Detected change data

....

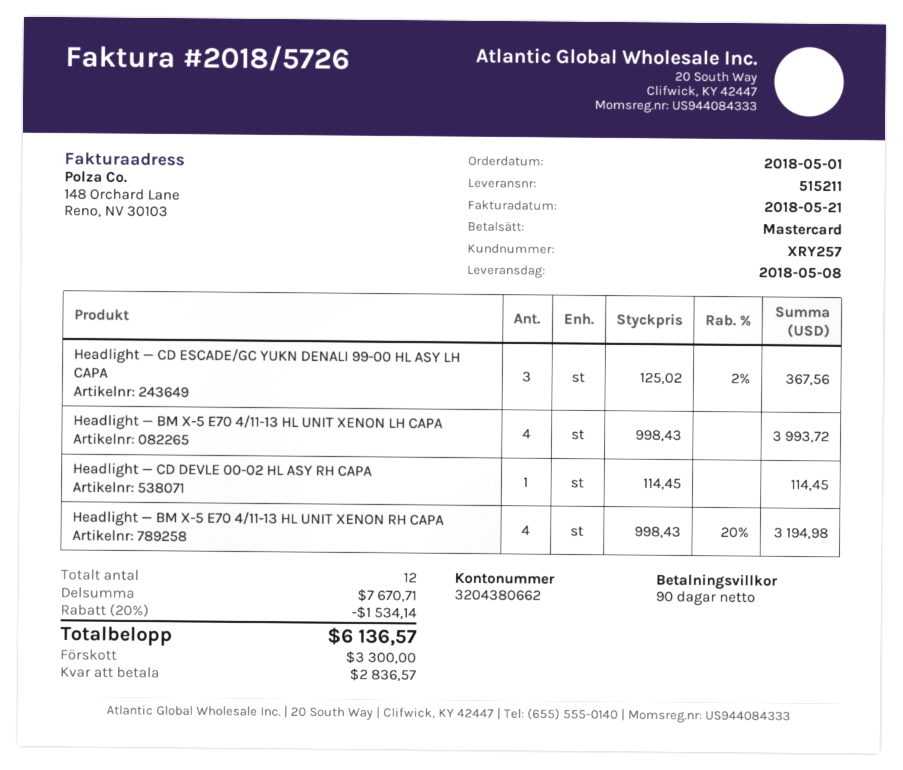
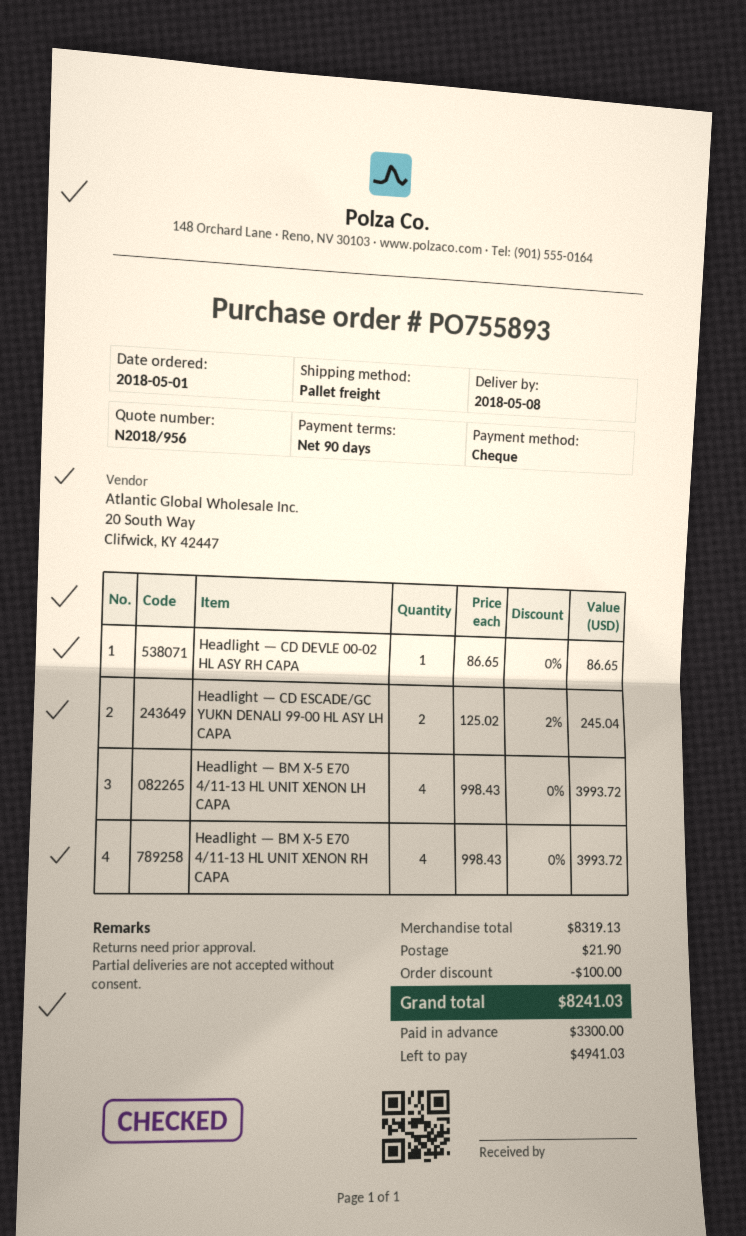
payment method: Mastercard -> cheque
Headlight — CD ESCADE/GC YUKN DENALI 99-00 HL ASY LH CAPA: 3 x 125.02 - 2% = 367.56 -> 2 x 125.02 - 2% = 245.04
Headlight — CD DEVLE 00-02 HL ASY RH CAPA: 1 x 114.45 = 114.45 -> 1 x 86.65 = 86.65
Headlight — BM X-5 E70 4/11-13 HL UNIT XENON RH CAPA: 4 x 998.43 - 20% = 3194.98 -> 4 x 998.43 = 3993.72
subtotal: 7670.71 -> 8319.13
discount: 1534.14 -> 100.00
shipping: none -> 21.90
total: 6136.57 -> 8241.03
balance: 2836.57 -> 4941.03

....

**Directions**
Your response should be made up of the lines in the data that contain the word "CAPA".

**Written solution**
Headlight — CD ESCADE/GC YUKN DENALI 99-00 HL ASY LH CAPA: 3 x 125.02 - 2% = 367.56 -> 2 x 125.02 - 2% = 245.04
Headlight — CD DEVLE 00-02 HL ASY RH CAPA: 1 x 114.45 = 114.45 -> 1 x 86.65 = 86.65
Headlight — BM X-5 E70 4/11-13 HL UNIT XENON RH CAPA: 4 x 998.43 - 20% = 3194.98 -> 4 x 998.43 = 3993.72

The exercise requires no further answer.